The way so many people were clutching their pearls over Luz bringing fireworks to school, treating her like some domestic terrorist in the making who needed to be carted away, and not just… An eager kid who got in over her head trying to bring fun with something associated with fun, especially in her country!!! Like this was so obviously a well-meaning child who just needed to be sat down and explained the dangers of fireworks, who was clearly willing to listen!
And yeah, Luz DID become a domestic terrorist. But you know what I mean, and really that just proves my point that Luz can be a rebel in a fantastical sense, but when you apply it to a real-world context, suddenly she’s a menace that needs to be stopped. Because it’s easy to root for the metaphor until you have to uncomfortably apply it your own life. Why else would Belos be an actual colonizer from IRL history, and not just a space alien or demon?
It’s the way people saw this cartoonishly-evil system that the show was so unambiguous about, and because they thought they were being clever by being uncritically contrarian (when really they were just affirming their own latent biases), they argued that Oh yeah maybe the system IS good for Luz, maybe this is what she needs! The way people were so ready to take the camp’s promises at face value, that See it’s going to teach her how to do taxes and listen to the news!
People were just so insistent that actually, the Troubled Teen Industry means well and will do well in taking this brown child away from her struggling brown mother, without a choice for either of them. They just ignored the obvious bit about Principal Hal sending Luz to the camp as a punishment, out of spite, after breaking his promise to give her another chance as soon as he ran into the aftereffect of Luz’s prior chance. Luz even brings it up, “That doesn’t count, right?” And he still went through with it because he doesn’t actually care about what Luz needs, he just wants to punish her!!!
It’s Be Gay, Do Crimes until the protagonist performs actual crimes and suddenly she has to be arrested. Nobody questioned how at least half the incidents Luz was sent to the office over were clear overreactions by the school; Things that didn’t harm anyone! It’s almost as if, gee, maybe sometimes kids DO cause problems, but there’s a particular bias and double-standard regarding certain demographics, and so they’ll be punished for the same things other well-behaved kids get away with! Principal Hal clearly had it out for Luz from the start , so I really don’t care about his judgment.

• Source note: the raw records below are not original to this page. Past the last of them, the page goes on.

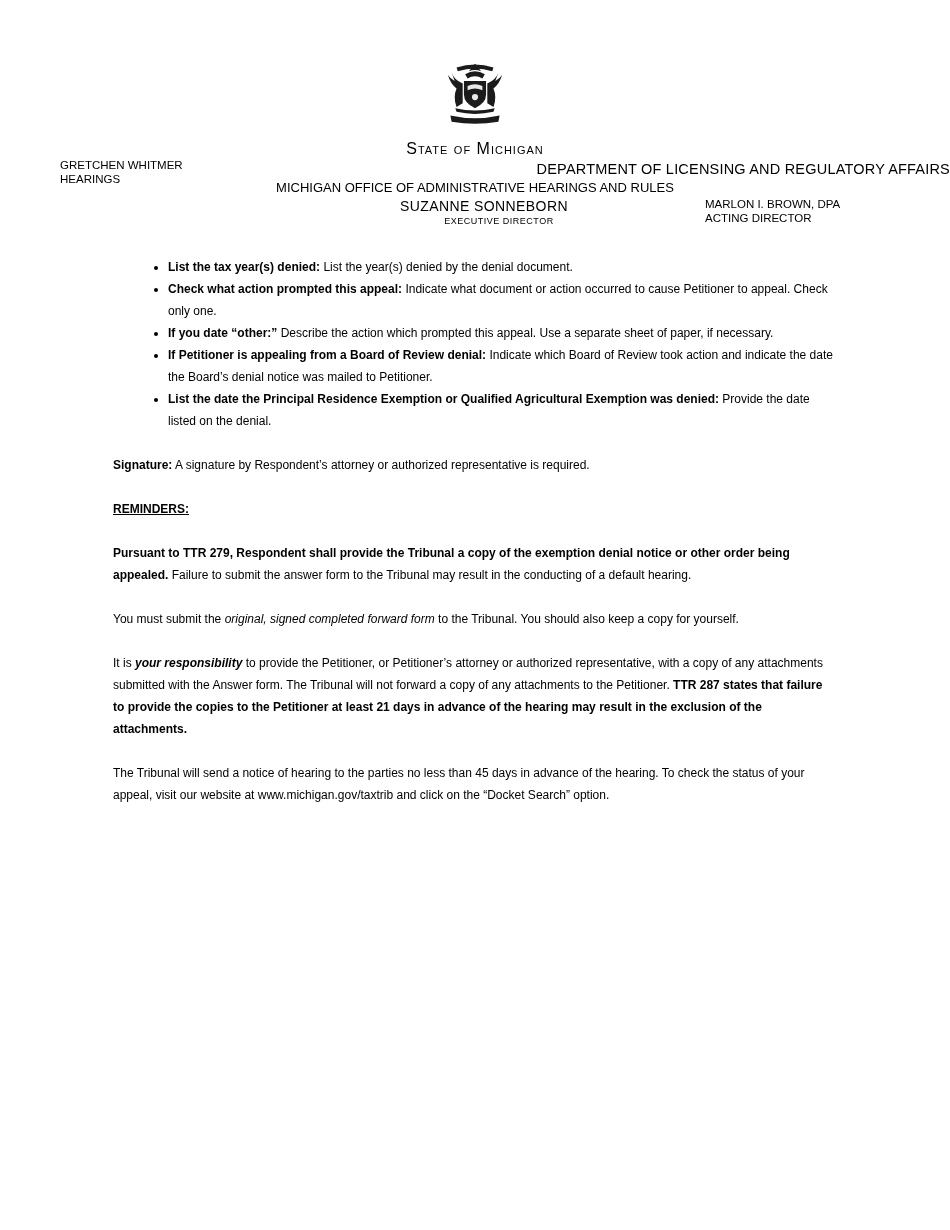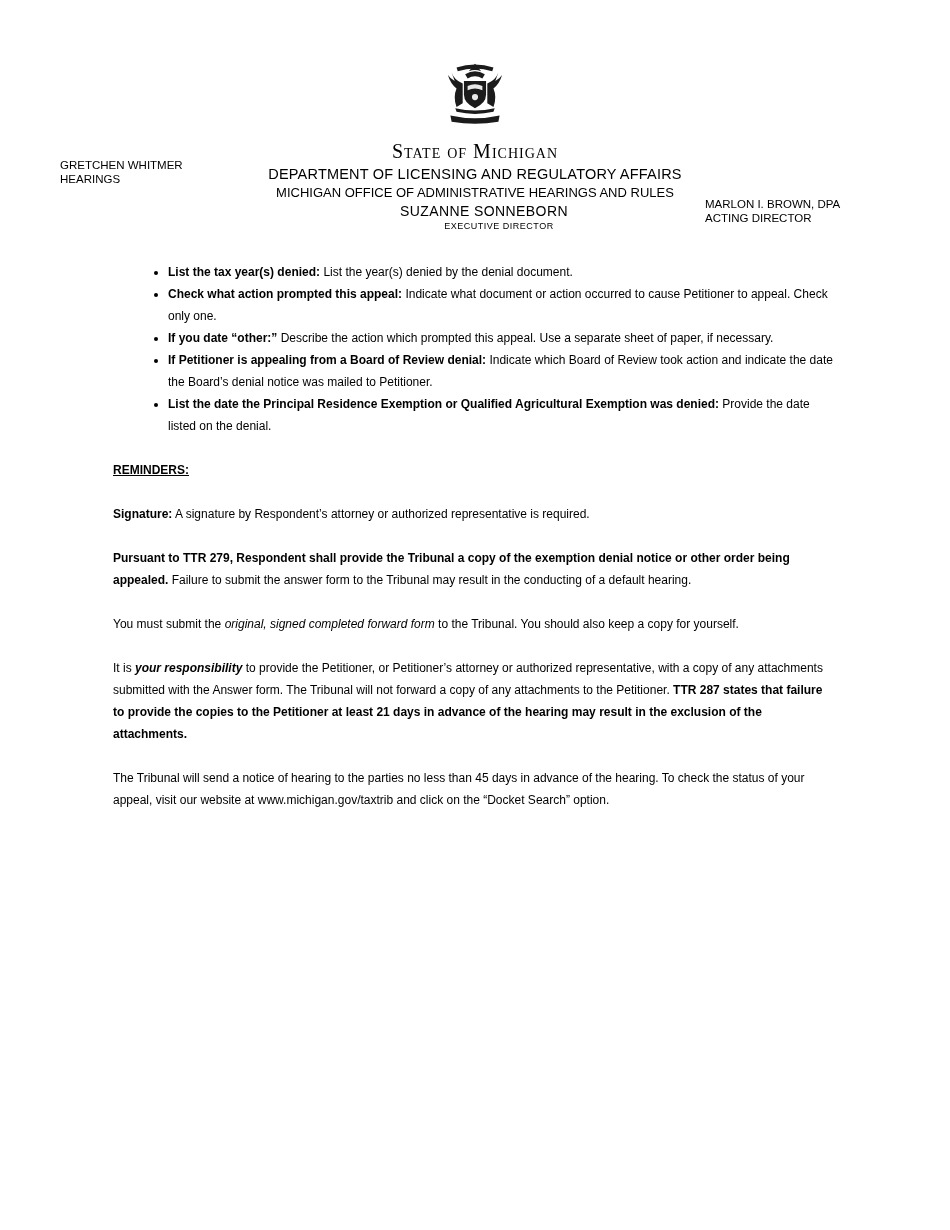"State of Michigan" .state-line { font-family: Liberation Serif, serif -> Liberation Sans, sans-serif; font-size: 20px -> 16px }
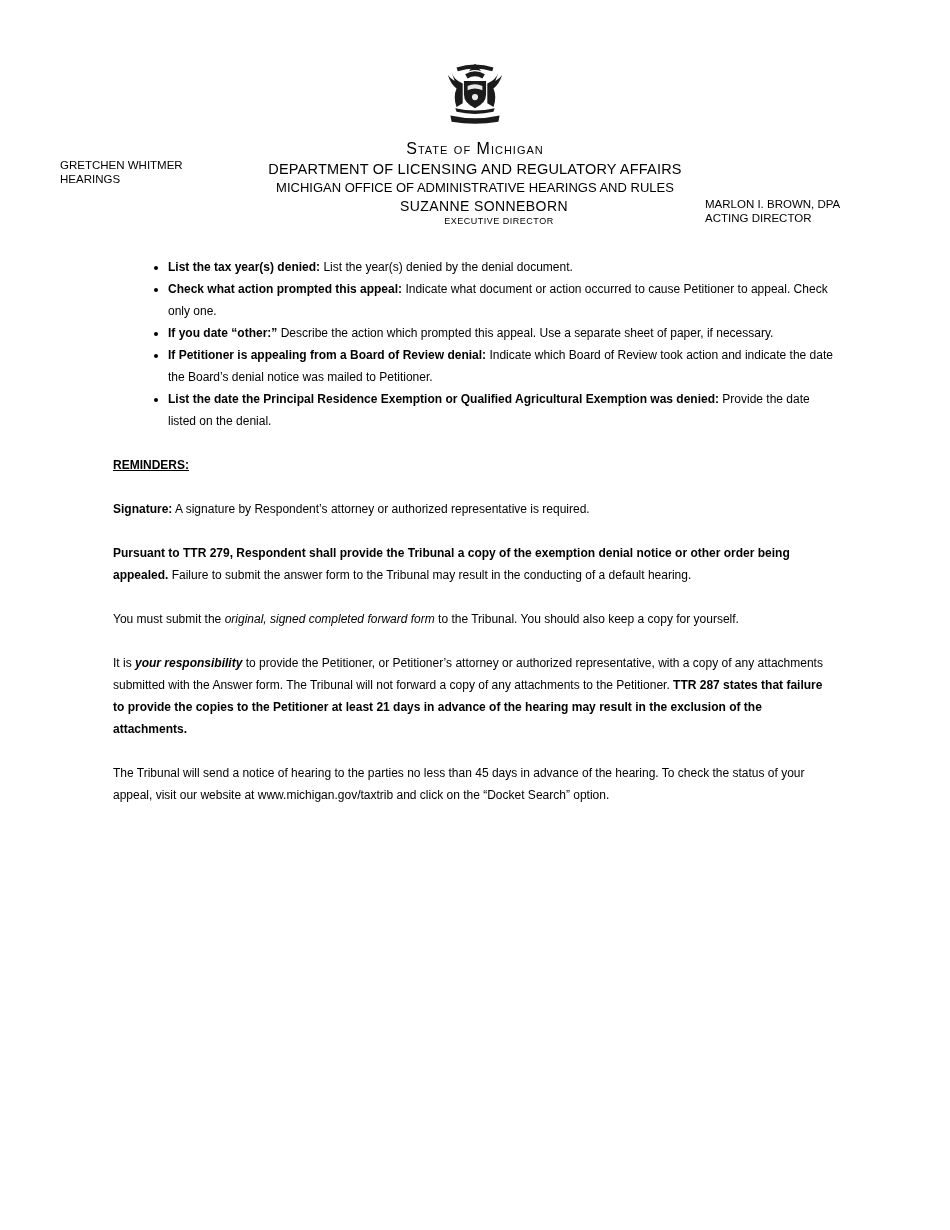"DEPARTMENT OF LICENSING AND REGULATORY" .dept-line { text-align: none -> right }
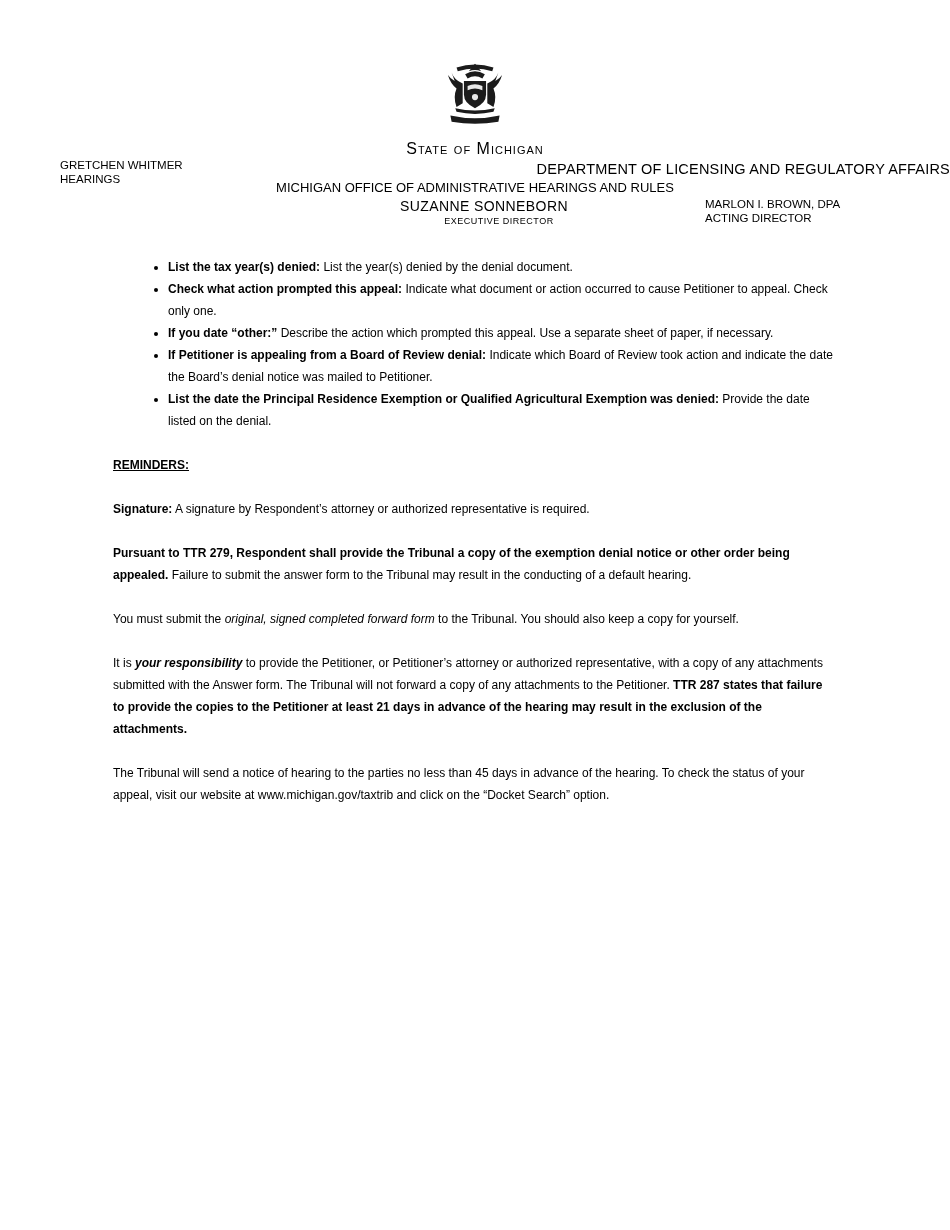"REMINDERS:" p { order: before "Signature: A signature by Respondent’s" -> after "Signature: A signature by Respondent’s" }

It’s all about restorative justice for criminals, until one of them does something even remotely problematic and suddenly they have to be hauled off and not worked with. It’s all about supporting child welfare, recognizing that kids are a struggling and oppressed class in and of themselves, until Luz is having her entire summer vacation, a whole three-months period to herself that is idolized in our culture by kids for this reason, to be sent learning how to do taxes.
But nnoooo these are important life skills, you argue! But if your parents used up your whole vacation, your only reprieve, to send you to a camp where you had to learn these things, you would understandably be calling it child abuse. Y’all stress the importance of breaks and how school genuinely wears a kid down, and vacation is legitimately necessary; But Luz is a Problem Child and you’ll say it with unironic contempt.
And that’s not even getting into the implicit bigotry of the system, because under kids’ show censorship you can’t actually SAY that the system is targeting Luz disproportionately for being brown. But you can definitely imply it, just as in Teen Titans, Cyborg goes on a whole spiel about how he can verbalize Starfire’s struggles with fantasy bigotry without her even having to explain it to him, clarifying that he knows because he’s… part-robot.
Belos isn’t allowed to rant about indigenous peoples but his attempted genocide of natives in a fantasy world is so obviously meant to hearken to what IRL Puritans did with Native Americans, and the show even clarifies that its universe’s witch hunters had the same motives as IRL witch hunters, who were racist, misogynistic, etc. Lilith tells Luz to go back to her world. The Reality Check Camp has Masha, an obvious Russian migrant child, a dark-skinned kid, and another kid based off of Molly Knox Ostertag, who is openly queer. Gee, it’s almost as if the camp is targeting, specifically, kids who don’t fit within the cultural hegemony of the United States!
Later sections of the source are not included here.